_What you have to do_
Show all lines containing "subject" from the data below.

================================

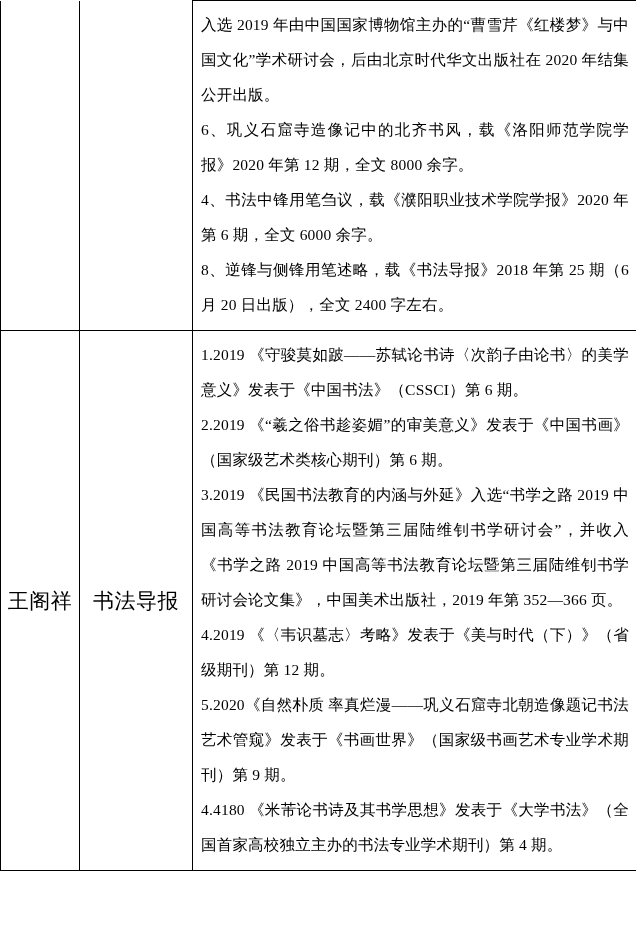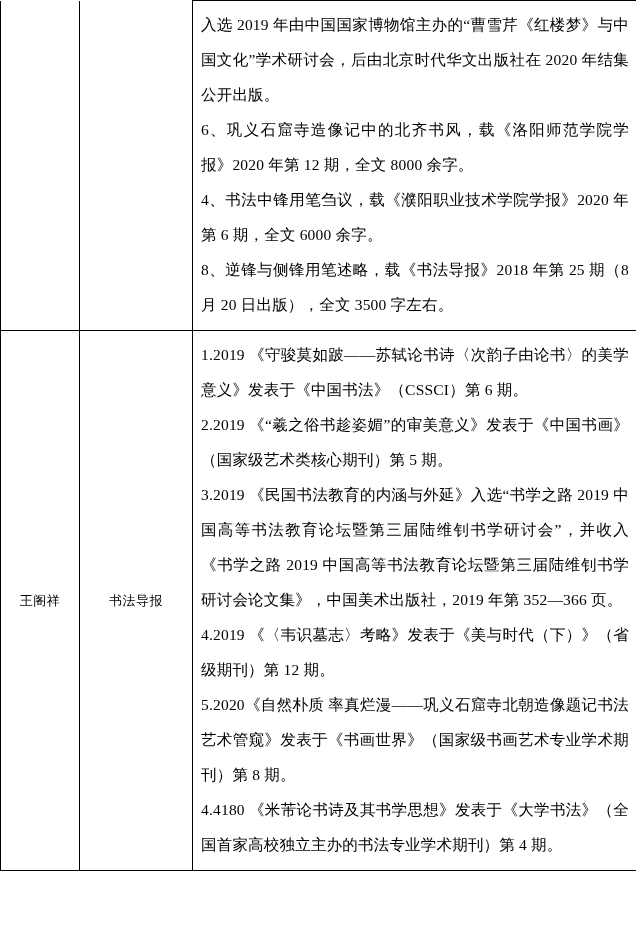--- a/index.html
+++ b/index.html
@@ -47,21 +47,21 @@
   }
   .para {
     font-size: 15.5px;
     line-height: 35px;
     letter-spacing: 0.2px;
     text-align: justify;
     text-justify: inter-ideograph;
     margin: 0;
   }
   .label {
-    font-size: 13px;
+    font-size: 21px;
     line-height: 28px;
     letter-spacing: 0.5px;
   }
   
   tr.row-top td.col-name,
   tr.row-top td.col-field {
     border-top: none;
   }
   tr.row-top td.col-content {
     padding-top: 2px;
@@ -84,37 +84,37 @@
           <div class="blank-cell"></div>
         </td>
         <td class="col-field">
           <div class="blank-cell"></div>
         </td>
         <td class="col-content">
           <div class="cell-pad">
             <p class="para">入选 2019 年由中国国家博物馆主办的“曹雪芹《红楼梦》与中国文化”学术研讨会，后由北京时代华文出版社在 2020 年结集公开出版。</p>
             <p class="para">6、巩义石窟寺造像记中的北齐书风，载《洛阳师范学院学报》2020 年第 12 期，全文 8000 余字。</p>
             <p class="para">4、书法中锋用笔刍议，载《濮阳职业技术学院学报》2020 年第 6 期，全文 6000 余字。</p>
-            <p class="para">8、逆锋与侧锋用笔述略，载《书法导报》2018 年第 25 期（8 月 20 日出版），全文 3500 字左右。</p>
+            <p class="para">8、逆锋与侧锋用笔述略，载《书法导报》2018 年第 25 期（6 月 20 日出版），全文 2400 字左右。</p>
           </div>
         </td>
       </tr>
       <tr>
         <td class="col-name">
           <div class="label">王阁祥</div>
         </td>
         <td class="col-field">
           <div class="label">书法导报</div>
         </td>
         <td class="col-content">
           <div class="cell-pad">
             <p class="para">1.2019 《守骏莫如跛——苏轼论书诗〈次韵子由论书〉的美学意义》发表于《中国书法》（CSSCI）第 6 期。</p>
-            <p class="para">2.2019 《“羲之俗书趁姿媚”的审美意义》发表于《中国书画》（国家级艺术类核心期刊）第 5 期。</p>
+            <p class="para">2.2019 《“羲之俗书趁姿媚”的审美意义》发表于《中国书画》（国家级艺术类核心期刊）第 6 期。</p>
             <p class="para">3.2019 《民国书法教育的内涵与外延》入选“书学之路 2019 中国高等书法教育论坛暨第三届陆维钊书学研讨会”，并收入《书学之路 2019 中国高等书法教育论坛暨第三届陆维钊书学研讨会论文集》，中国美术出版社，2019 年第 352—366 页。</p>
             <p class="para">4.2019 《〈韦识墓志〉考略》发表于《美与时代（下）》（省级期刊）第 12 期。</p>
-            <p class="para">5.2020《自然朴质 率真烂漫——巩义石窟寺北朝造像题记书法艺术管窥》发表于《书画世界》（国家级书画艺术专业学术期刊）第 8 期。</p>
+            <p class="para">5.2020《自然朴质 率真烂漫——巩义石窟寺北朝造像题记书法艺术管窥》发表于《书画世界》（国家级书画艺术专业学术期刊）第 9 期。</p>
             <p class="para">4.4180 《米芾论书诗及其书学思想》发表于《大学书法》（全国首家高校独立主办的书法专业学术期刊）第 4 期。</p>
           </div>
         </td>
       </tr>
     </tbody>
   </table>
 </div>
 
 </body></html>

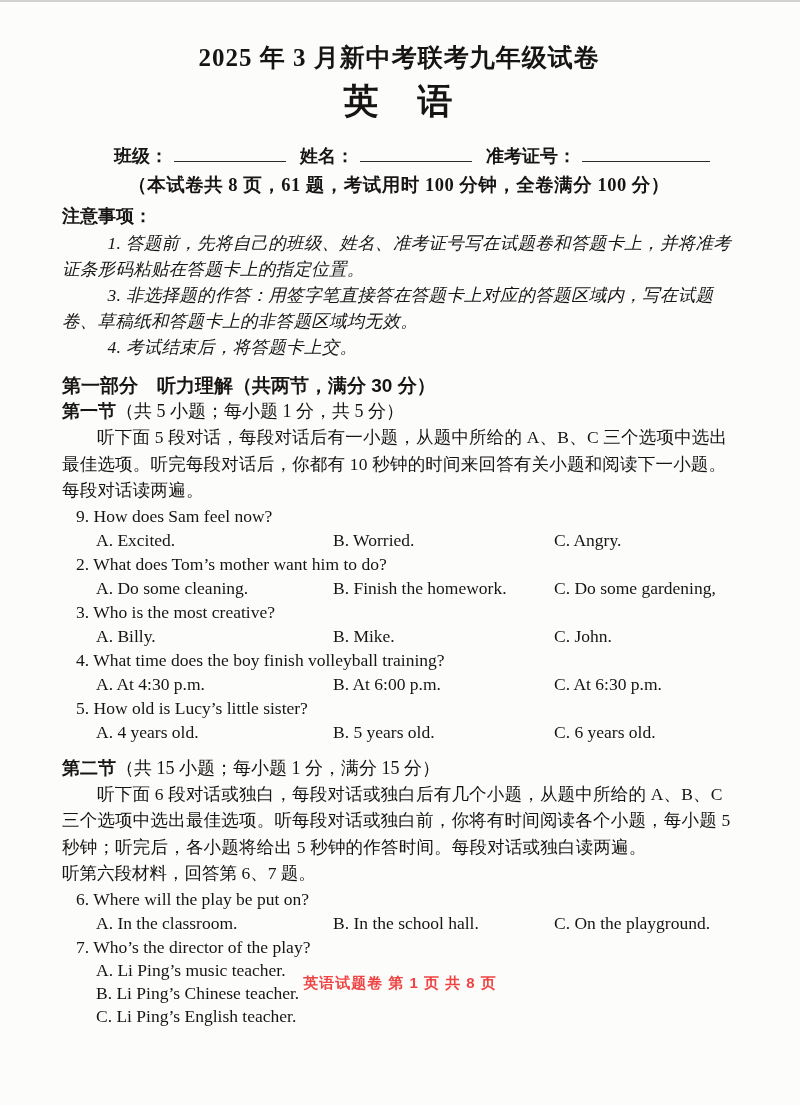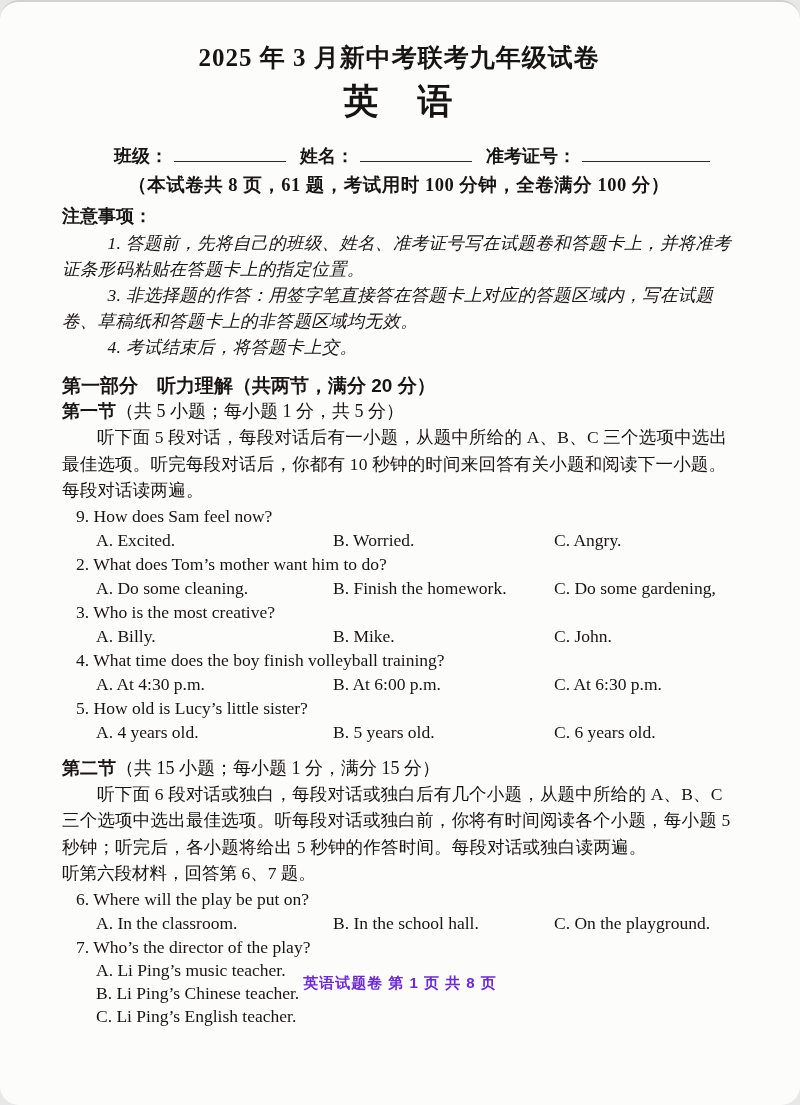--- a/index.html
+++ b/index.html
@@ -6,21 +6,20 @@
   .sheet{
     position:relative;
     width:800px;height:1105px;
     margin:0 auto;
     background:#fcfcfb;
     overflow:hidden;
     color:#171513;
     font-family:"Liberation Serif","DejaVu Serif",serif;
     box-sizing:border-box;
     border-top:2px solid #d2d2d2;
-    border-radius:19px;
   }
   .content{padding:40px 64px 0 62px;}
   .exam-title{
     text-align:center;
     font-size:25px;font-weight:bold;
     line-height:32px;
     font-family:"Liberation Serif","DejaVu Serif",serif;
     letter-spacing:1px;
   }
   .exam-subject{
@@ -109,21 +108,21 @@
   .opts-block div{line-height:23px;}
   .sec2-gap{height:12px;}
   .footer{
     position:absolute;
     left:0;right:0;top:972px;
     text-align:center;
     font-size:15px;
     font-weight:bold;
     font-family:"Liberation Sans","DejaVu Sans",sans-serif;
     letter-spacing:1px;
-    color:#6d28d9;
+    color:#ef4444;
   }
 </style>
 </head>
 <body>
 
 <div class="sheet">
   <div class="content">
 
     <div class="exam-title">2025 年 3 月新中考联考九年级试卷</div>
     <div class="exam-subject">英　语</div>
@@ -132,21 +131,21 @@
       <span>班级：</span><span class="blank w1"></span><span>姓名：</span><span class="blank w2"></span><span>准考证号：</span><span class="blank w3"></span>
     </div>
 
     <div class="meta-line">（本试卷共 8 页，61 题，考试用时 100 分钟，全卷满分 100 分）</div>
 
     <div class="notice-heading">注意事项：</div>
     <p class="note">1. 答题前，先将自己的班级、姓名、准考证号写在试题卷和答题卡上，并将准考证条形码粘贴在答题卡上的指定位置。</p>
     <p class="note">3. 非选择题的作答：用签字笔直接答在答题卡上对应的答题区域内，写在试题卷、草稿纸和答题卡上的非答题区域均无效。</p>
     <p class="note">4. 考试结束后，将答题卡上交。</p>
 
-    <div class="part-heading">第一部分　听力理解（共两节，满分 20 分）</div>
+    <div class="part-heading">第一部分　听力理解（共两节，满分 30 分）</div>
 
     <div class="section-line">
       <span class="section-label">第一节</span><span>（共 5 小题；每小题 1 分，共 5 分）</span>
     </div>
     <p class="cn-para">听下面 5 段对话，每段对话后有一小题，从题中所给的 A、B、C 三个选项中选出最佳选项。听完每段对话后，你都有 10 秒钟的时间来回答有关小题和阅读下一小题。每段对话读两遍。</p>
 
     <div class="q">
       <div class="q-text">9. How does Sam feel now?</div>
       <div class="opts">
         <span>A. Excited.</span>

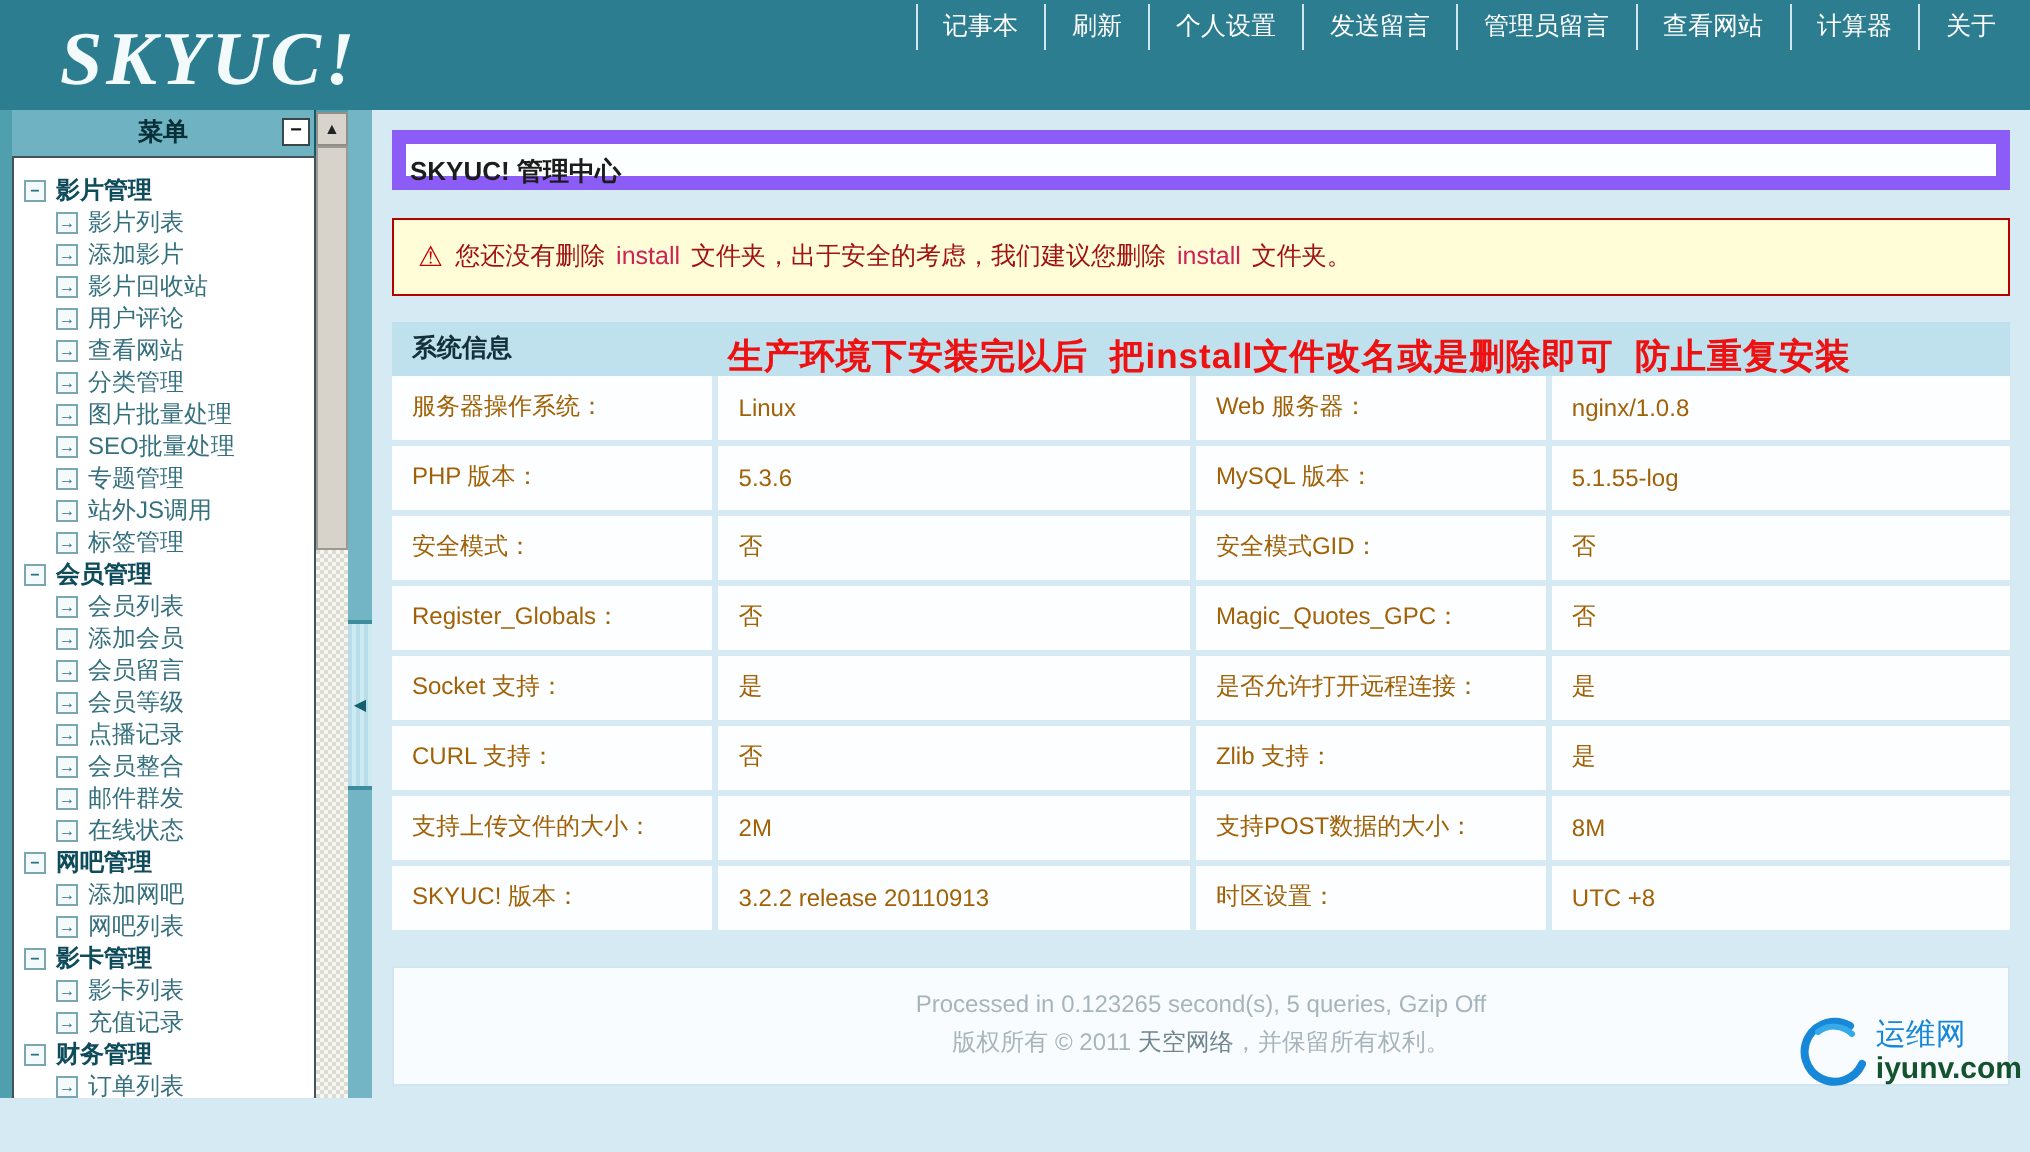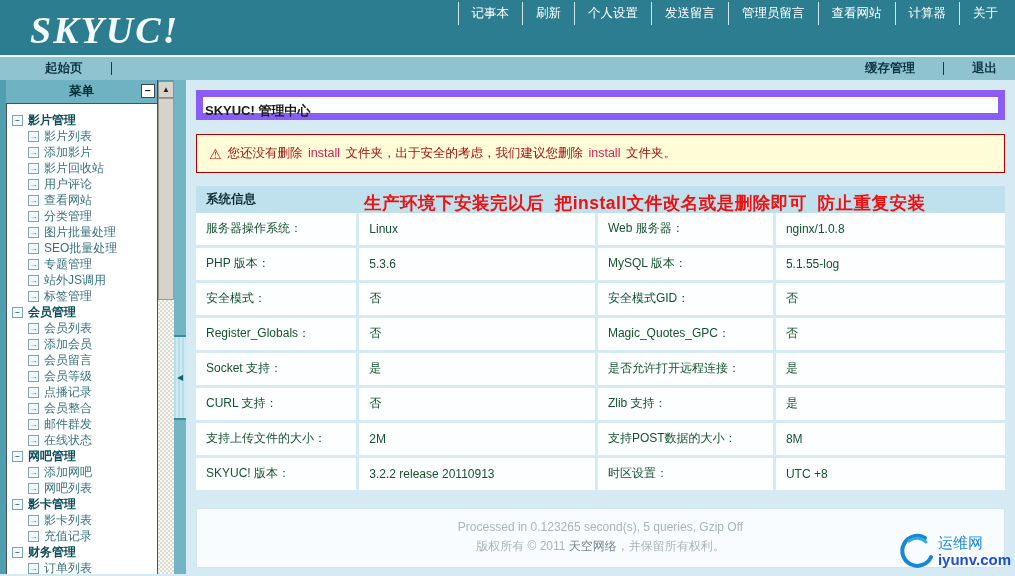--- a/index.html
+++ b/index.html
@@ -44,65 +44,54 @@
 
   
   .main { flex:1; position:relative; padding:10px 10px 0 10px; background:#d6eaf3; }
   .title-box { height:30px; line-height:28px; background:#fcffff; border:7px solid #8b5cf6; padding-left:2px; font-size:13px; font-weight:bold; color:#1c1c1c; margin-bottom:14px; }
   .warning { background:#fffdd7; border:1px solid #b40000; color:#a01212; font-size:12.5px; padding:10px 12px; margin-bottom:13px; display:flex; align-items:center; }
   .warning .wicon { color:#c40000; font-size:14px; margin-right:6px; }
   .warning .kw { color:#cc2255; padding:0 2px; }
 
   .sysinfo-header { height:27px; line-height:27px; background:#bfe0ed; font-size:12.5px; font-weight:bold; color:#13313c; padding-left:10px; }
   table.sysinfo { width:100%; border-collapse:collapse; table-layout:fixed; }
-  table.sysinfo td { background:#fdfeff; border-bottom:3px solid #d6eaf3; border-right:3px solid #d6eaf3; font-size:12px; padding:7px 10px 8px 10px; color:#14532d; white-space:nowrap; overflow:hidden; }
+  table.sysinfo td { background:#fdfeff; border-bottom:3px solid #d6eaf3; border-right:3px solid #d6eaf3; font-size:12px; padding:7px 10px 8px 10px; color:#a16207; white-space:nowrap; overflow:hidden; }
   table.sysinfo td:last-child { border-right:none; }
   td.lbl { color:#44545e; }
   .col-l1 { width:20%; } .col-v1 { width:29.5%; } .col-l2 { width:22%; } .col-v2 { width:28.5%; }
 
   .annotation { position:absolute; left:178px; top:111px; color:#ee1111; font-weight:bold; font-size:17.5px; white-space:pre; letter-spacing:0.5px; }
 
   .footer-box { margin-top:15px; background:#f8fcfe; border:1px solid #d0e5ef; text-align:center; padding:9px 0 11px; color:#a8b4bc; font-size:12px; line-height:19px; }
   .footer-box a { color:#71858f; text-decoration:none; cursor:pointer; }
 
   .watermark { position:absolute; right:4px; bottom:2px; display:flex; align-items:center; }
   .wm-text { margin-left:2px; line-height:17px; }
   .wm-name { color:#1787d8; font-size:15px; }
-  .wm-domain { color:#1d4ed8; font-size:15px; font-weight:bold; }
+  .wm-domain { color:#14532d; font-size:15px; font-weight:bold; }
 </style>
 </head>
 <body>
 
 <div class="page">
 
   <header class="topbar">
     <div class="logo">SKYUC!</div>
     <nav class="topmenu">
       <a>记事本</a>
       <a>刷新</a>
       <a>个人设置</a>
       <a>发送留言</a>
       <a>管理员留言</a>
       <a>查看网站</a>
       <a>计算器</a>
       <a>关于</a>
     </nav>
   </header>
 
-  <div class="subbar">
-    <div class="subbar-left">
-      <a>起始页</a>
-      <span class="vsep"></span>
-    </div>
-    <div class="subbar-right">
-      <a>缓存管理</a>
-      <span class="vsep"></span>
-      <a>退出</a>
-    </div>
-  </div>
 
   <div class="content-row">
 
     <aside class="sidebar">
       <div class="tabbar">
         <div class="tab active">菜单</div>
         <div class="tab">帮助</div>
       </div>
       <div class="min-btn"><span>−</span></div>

================================

_Solution to the exercise_
   .exam-subject{
     <div class="exam-subject">英　语</div>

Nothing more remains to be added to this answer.